[Activity]:
Retype the records in full, and please keep the pictures out of the copy.

[Data for this task]:
○ ○ ○ ○
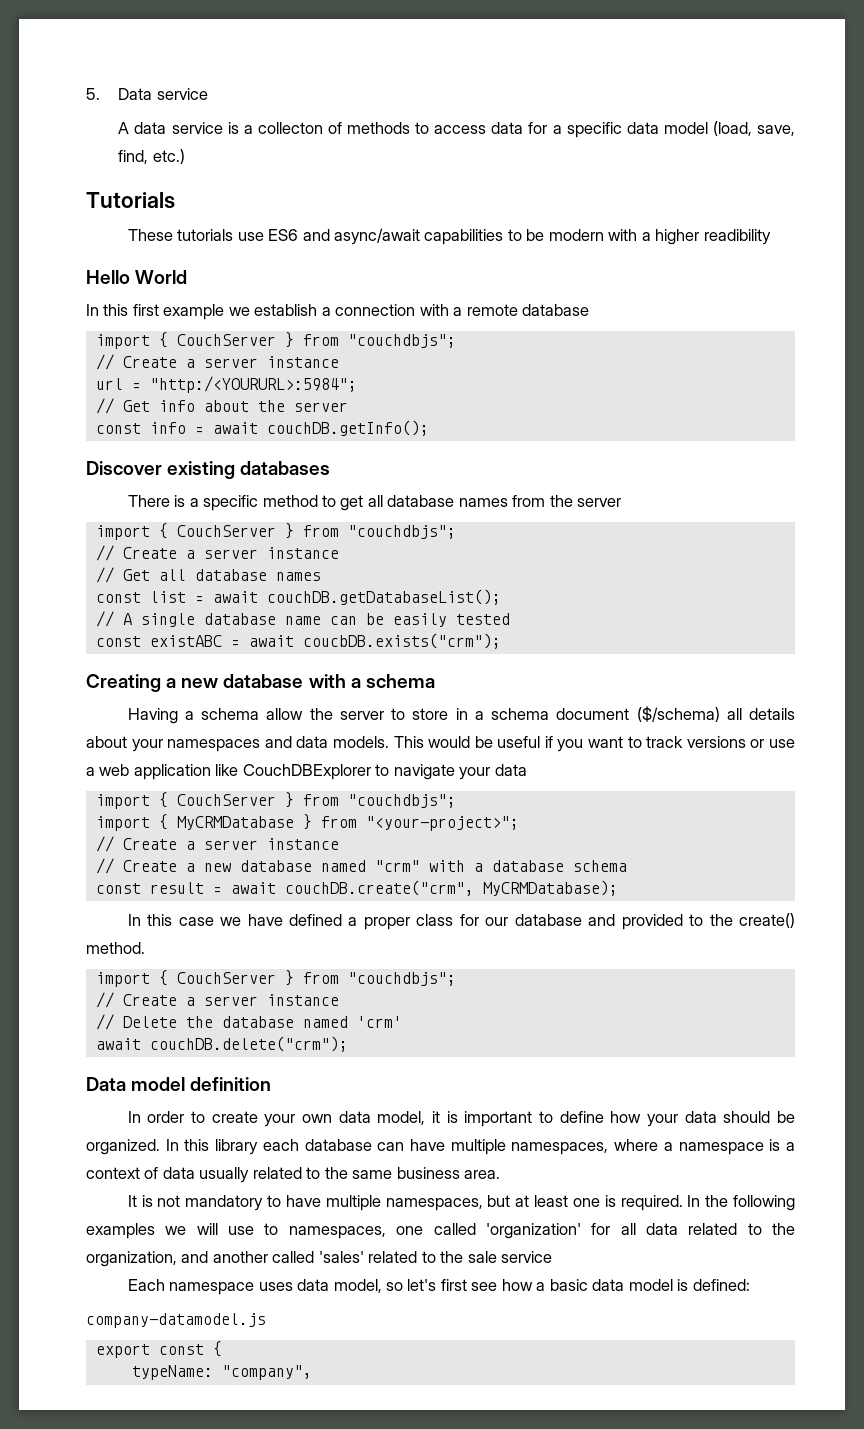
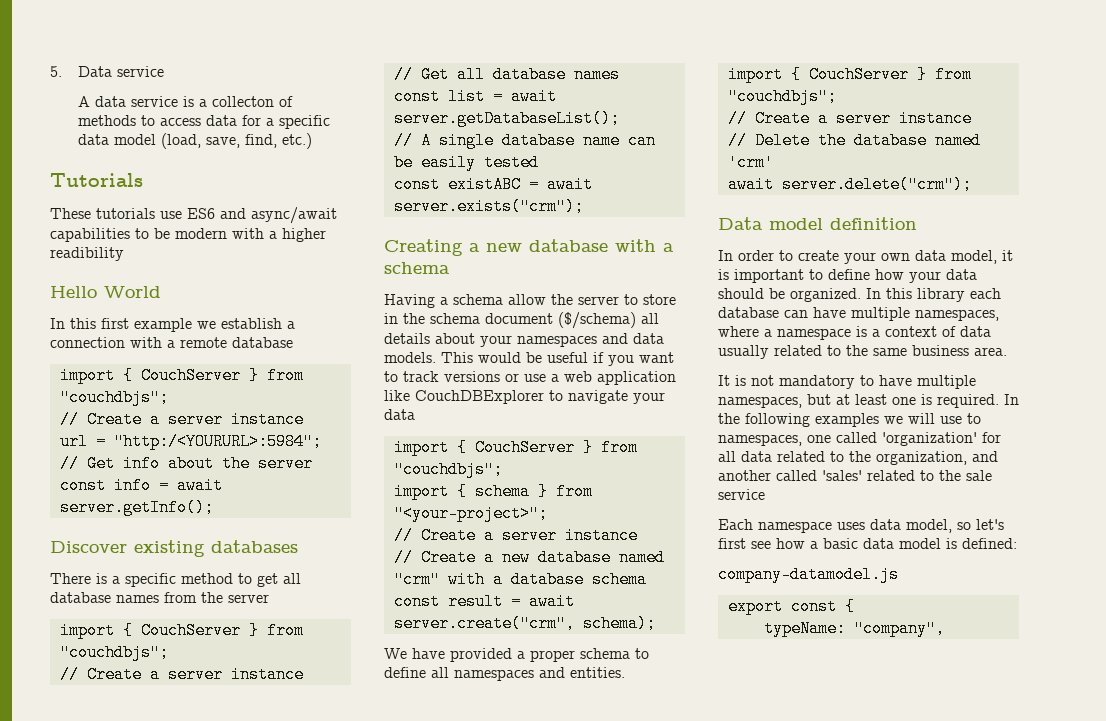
- const info = await couchDB.getInfo();
+ const info = await server.getInfo();
- const list = await couchDB.getDatabaseList();
+ const list = await server.getDatabaseList();
- const existABC = await coucbDB.exists("crm");
+ const existABC = await server.exists("crm");
- Having a schema allow the server to store in a schema document ($/schema) all details about your namespaces and data models.
+ Having a schema allow the server to store in the schema document ($/schema) all details about your namespaces and data models.
- import { MyCRMDatabase } from "<your-project>";
+ import { schema } from "<your-project>";
- const result = await couchDB.create("crm", MyCRMDatabase);
- In this case we have defined a proper class for our database and provided to the create() method.
+ const result = await server.create("crm", schema);
+ We have provided a proper schema to define all namespaces and entities.
- await couchDB.delete("crm");
+ await server.delete("crm");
○ ○ ○ ○
[Problem solution]:
- const info = await couchDB.getInfo();
+ const info = await server.getInfo();
- const list = await couchDB.getDatabaseList();
+ const list = await server.getDatabaseList();
- const existABC = await coucbDB.exists("crm");
+ const existABC = await server.exists("crm");
- Having a schema allow the server to store in a schema document ($/schema) all details about your namespaces and data models.
+ Having a schema allow the server to store in the schema document ($/schema) all details about your namespaces and data models.
- import { MyCRMDatabase } from "<your-project>";
+ import { schema } from "<your-project>";
- const result = await couchDB.create("crm", MyCRMDatabase);
- In this case we have defined a proper class for our database and provided to the create() method.
+ const result = await server.create("crm", schema);
+ We have provided a proper schema to define all namespaces and entities.
- await couchDB.delete("crm");
+ await server.delete("crm");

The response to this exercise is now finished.